WORK ITEM: Copy exactly the lines of the data below that run from the line holding "Hiddings Reitersuppe im" through the line holding "total: 2744.21 -> 2668.21", both ends included.

BEGIN MATERIAL TO PROCESS

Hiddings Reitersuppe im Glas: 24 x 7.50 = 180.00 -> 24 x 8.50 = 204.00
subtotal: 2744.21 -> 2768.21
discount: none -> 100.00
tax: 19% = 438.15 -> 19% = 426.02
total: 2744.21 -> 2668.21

END MATERIAL TO PROCESS
BEGIN MATERIAL TO PROCESS

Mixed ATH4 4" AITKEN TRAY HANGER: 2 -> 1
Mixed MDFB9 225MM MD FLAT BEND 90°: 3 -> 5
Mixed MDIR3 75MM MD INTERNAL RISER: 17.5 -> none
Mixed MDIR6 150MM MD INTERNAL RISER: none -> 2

END MATERIAL TO PROCESS
BEGIN MATERIAL TO PROCESS

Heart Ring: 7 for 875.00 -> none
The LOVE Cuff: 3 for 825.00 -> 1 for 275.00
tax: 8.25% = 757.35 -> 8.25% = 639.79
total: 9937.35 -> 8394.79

END MATERIAL TO PROCESS

OUTPUT FOR THIS EXERCISE:
Hiddings Reitersuppe im Glas: 24 x 7.50 = 180.00 -> 24 x 8.50 = 204.00
subtotal: 2744.21 -> 2768.21
discount: none -> 100.00
tax: 19% = 438.15 -> 19% = 426.02
total: 2744.21 -> 2668.21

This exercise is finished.